Quelques semaines après avoir lu Les doigts croisés de Jocelyn Lanouette (recrue d'octobre) qui, après quelques cabrioles langagières et diversions sur des voies de traverse, nous force à contempler la maladie en face (et, ce faisant, nous insuffle un remarquable souffle de vie), je me suis plongée coup sur coup dans deux ouvrages dans lesquels les auteures évoquent leur combat contre le cancer du cerveau.
Le premier, Soleil en tête, reprend certains billets du blogue de Julie Gravel-Richard, écrits il y a bientôt cinq ans (retravaillés pour les besoins de l'ouvrage). Ceux-ci nous permettent de la suivre au quotidien, lors de rounds de chimiothérapie qui laissent souvent KO, de ses recherches en ligne pour mieux comprendre sa maladie, de quelques confrontations avec des médecins. On y apprend beaucoup sur la maladie (qui n'a toujours pas malheureusement rendu les armes, Julie devant encore une fois se plier à une série de traitements); patients aussi bien qu'accompagnants y trouveront sans doute nombre de réponses à leurs questions. L'objet pourtant possède une portée universelle quand l'auteure fait le décompte de ses petits bonheurs, histoire de se (et nous) prouver que la vie n'est au fond qu'une succession de ces gestes infimes, en apparence anodins, jalons qui ponctuent nos vies de façon bien plus pertinente que ces prétendus accomplissements.

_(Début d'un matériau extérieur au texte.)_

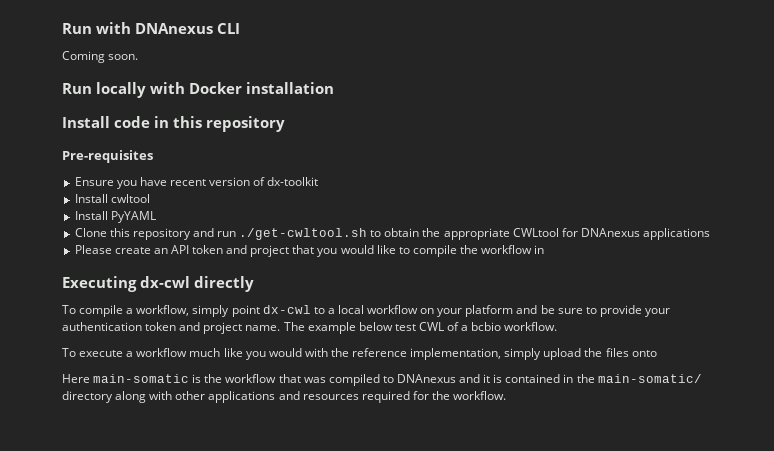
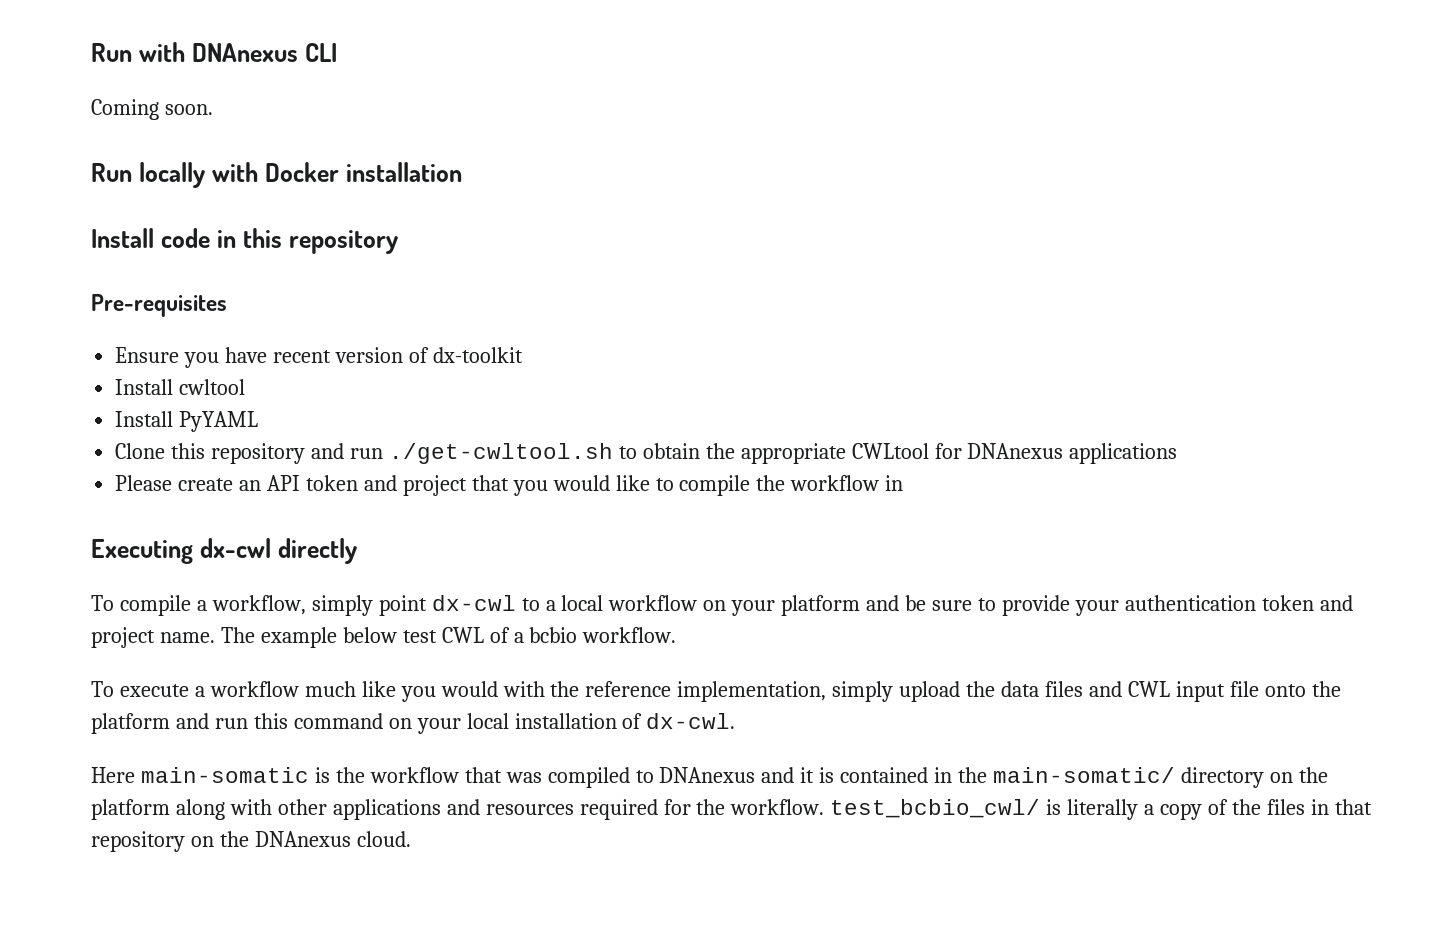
[605,348,657,357] files onto -> [1001,681,1341,702] [91,713,736,734] data files and CWL input file onto the platform and run this command on your local installation of dx-cwl.
(113, 397) none -> [1269,767,1328,783] [91,799,170,820] on the platform
(507, 395) none -> [830,799,1372,820] [91,831,411,852] test_bcbio_cwl/ is literally a copy of the files in that repository on the DNAnexus cloud.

Avec Testament, son premier roman (La recrue du mois y reviendra bientôt), Vickie Gendreau propose un objet littéraire protéiforme, qui multiplie les ruptures de ton, les interlocuteurs, les genres littéraires (du journal extime/autofiction au poème en passant par certaines réflexions sur la littérature). On s'interroge parfois à savoir où se situe la (très) fine ligne entre littérature et exhibitionnisme.
« Je suis cette littérature, la littérature honteuse et pleine de regrets. J’ai les paupières cochonnées d’avoir trop souvent fermé les yeux, d’avoir eu trop souvent à le faire. »Toutefois, on suit la jeune auteure jusqu'au bout, que ce soit dans des clubs de danseuses plus ou moins mal famés, dans les chambres crades, dans les arcanes de ses souvenirs d'enfance. On sourit en décryptant les références post-modernes cinématographiques des documents transmis à son entourage, on se dit qu'avec une telle amie, fille, sœur, il doit être impossible de dormir au gaz.
« Tout est impératif maintenant dans ma vie. C’est probablement la dernière peine d’amour que je vis. Ça fait mal les dernières fois, c’est vulgaire la vie. »
Pourra-t-elle aller ailleurs avec son prochain roman, nous convaincre qu'elle possède une vraie voix? On le souhaite.
4 commentaires:
Qu'est-ce qu'une vraie voix ? N'est-on jamais, désespérément, que soi-même ? Je vais admettre ne pas avoir lu son bouquin, bien que ma blonde, récemment, l'avait entre les mains, et suggérait de le remettre entre les miennes. Le cancer est un thème qui me touche et m'effraie à la fois. Anyway, quand la mort approche comme ça, au diable le perfectionnement littéraire. On sort ce qu'on a dans les tripes, c'est tout.
J'ajouterais...
Trouvé dans une entrevue, à l'instant:
« V.G.: Je suis en rémission, mais je subis encore des traitements à raison d’une semaine de chimio par mois. »
Fiou !
En effet, l'urgence ici prime sur la littérature. Souhaitons néanmoins que les « miracles » de la médecine nous permettent de lire un 2e ouvrage de Vickie Gendreau.